• _EXERCISE INSTRUCTIONS_
Your answer should hold exactly the lines from the one containing "[224,227,339,242] [35,252,129,264] hero" through the end of the material, and no others.

• _TASK DATA_

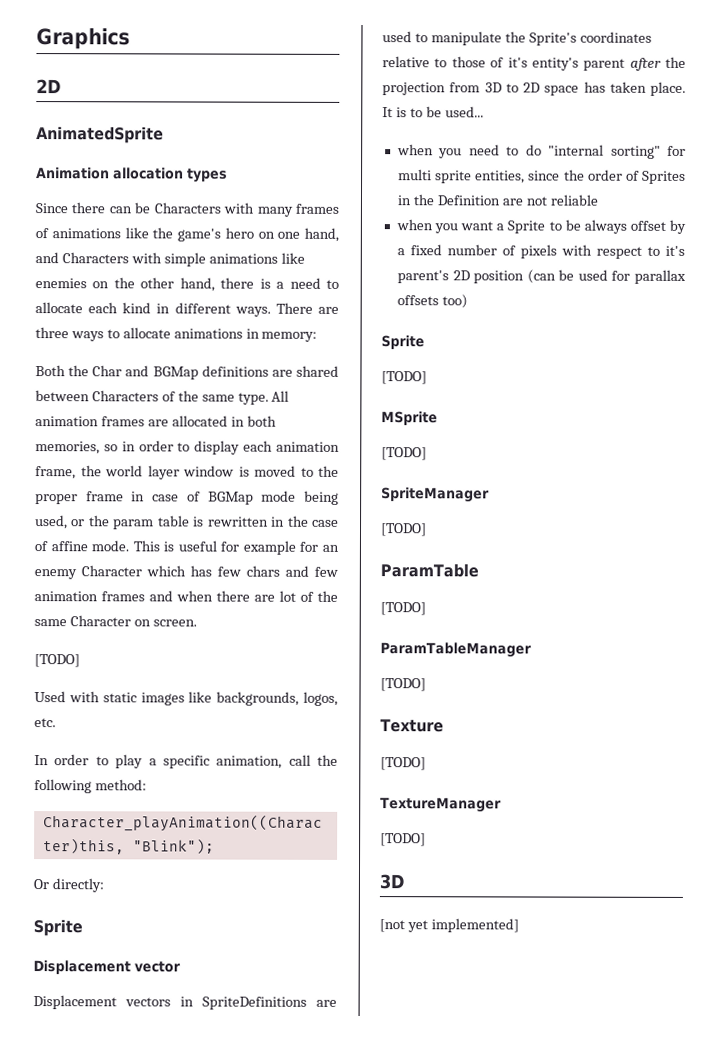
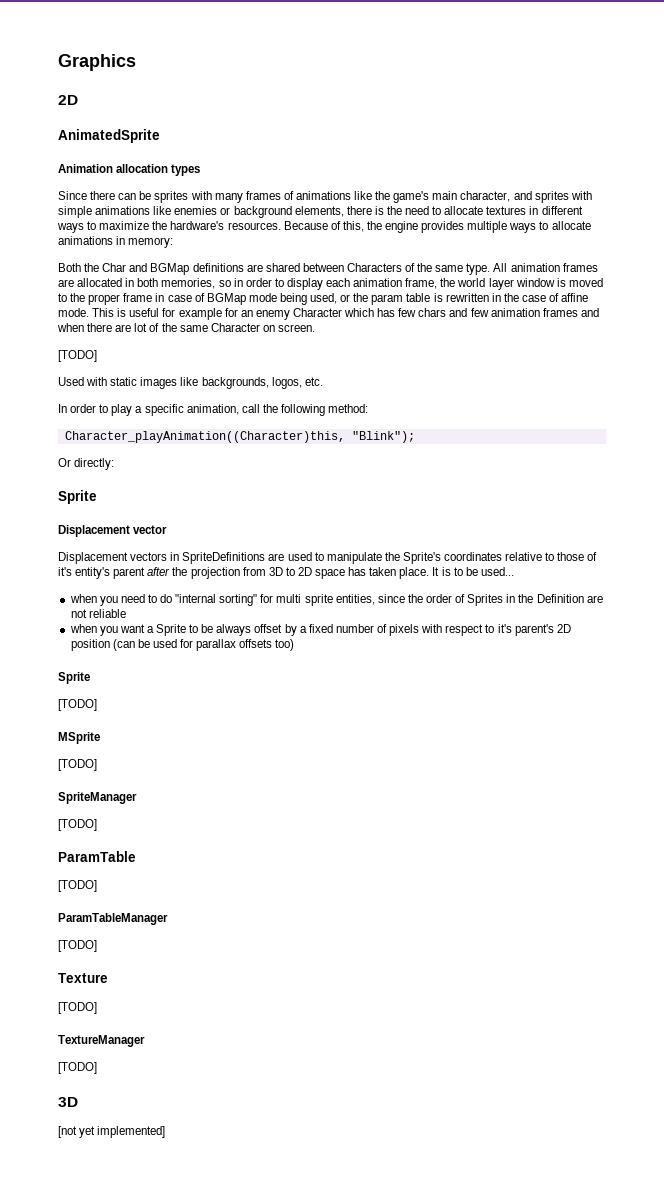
[153,202,221,214] Characters -> [154,191,189,203] sprites
[224,227,339,242] [35,252,129,264] hero on one hand, and Characters -> [432,191,569,203] main character, and sprites
[92,277,215,292] on the other hand, -> [220,206,344,218] or background elements,
[276,281,285,289] a -> [386,206,402,215] the
[88,302,340,317] [35,327,69,339] each kind in different ways. There are three -> [486,206,583,215] [57,221,508,233] textures in different ways to maximize the hardware's resources. Because of this, the engine provides multiple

• _EXERCISE RESPONSE_
[224,227,339,242] [35,252,129,264] hero on one hand, and Characters -> [432,191,569,203] main character, and sprites
[92,277,215,292] on the other hand, -> [220,206,344,218] or background elements,
[276,281,285,289] a -> [386,206,402,215] the
[88,302,340,317] [35,327,69,339] each kind in different ways. There are three -> [486,206,583,215] [57,221,508,233] textures in different ways to maximize the hardware's resources. Because of this, the engine provides multiple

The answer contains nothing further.